I get to interact with hundreds to thousands of individual investors, and I have observed that many investors are not aware that shares of closed-end funds (CEFs) are not the same as common stock shares. CEFs are risky in a separate and distinct way from common stock risks.
CEFs attract new investors because many of them sport attractive yields and pay monthly dividends. Many don’t understand that these are funds that trade on the stock exchanges, and not shares of individual companies. Investors buy or sell CEF shares through the stock exchanges, the same as with common stock shares. Yet, these are not stock shares!
A CEF is a fund, similar to a mutual fund, except that after shares are issued, the fund sponsor will not redeem them for investors. Here are some of the CEF dangers to be aware of before you invest in one of these funds.
Many CEFs use leverage to boost returns.
The problem is that leverage cuts both ways, and when the market crashes as it did earlier this year, the leverage can destroy investor capital.
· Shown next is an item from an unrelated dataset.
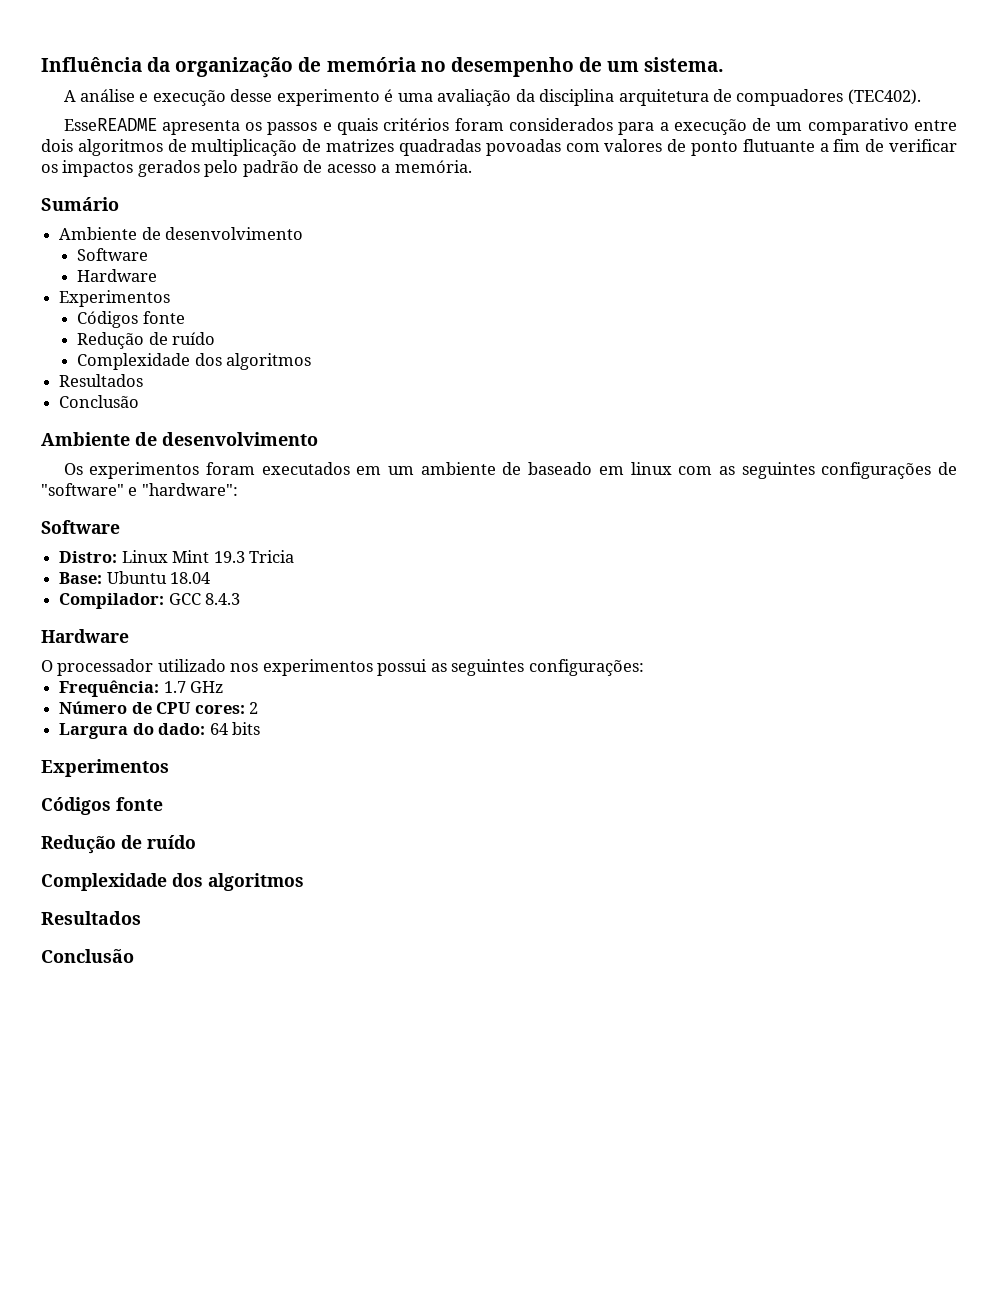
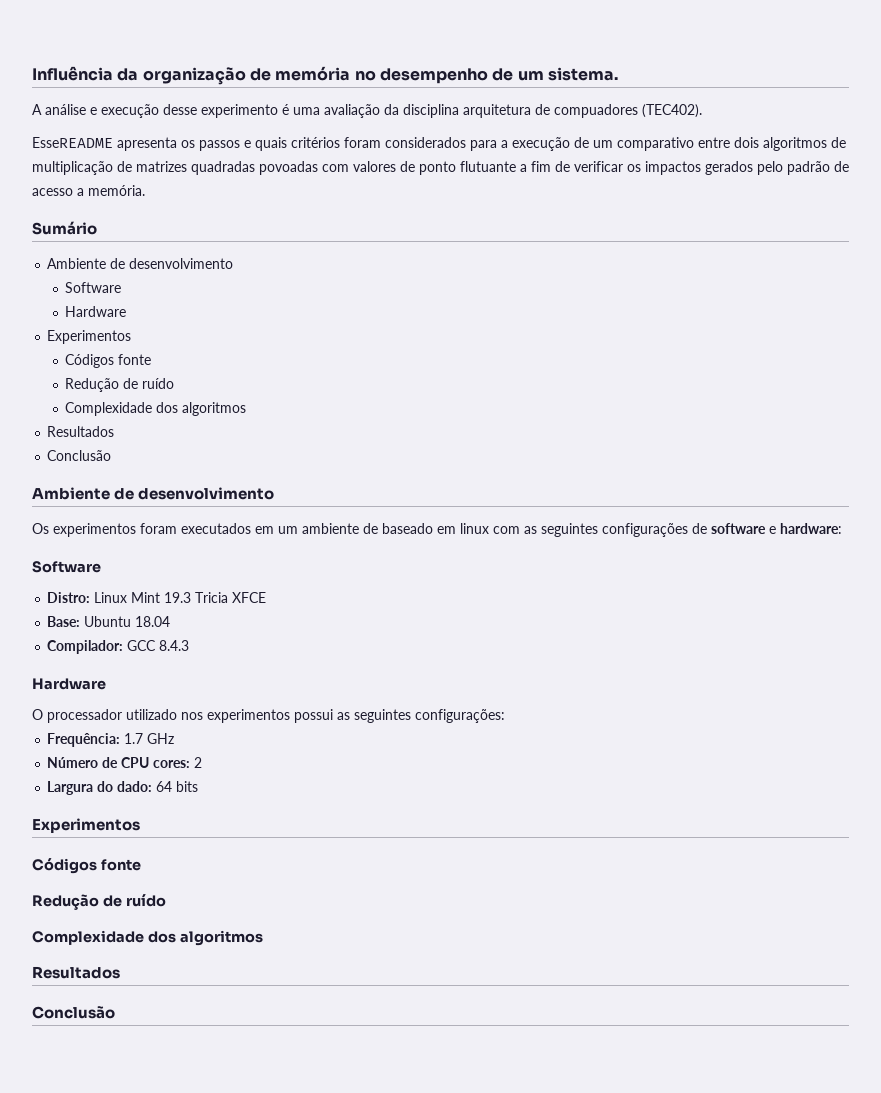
- Os experimentos foram executados em um ambiente de baseado em linux com as seguintes configurações de "software" e "hardware":
+ Os experimentos foram executados em um ambiente de baseado em linux com as seguintes configurações de software e hardware:
- Distro: Linux Mint 19.3 Tricia
+ Distro: Linux Mint 19.3 Tricia XFCE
The Tortoise MLP Fund (NTG) shows how much leverage can hurt. This fund was about 40% leveraged in January 2020, with a split-adjusted share price of $115. The NTG shares now trade for $18.66—an 85% loss—and the leverage has skyrocketed to 75%.
For comparison, the Alerian MLP ETF (AMLP), which doesn’t use leverage, is down 40%, or half as much due to the pandemic-caused stock market crash.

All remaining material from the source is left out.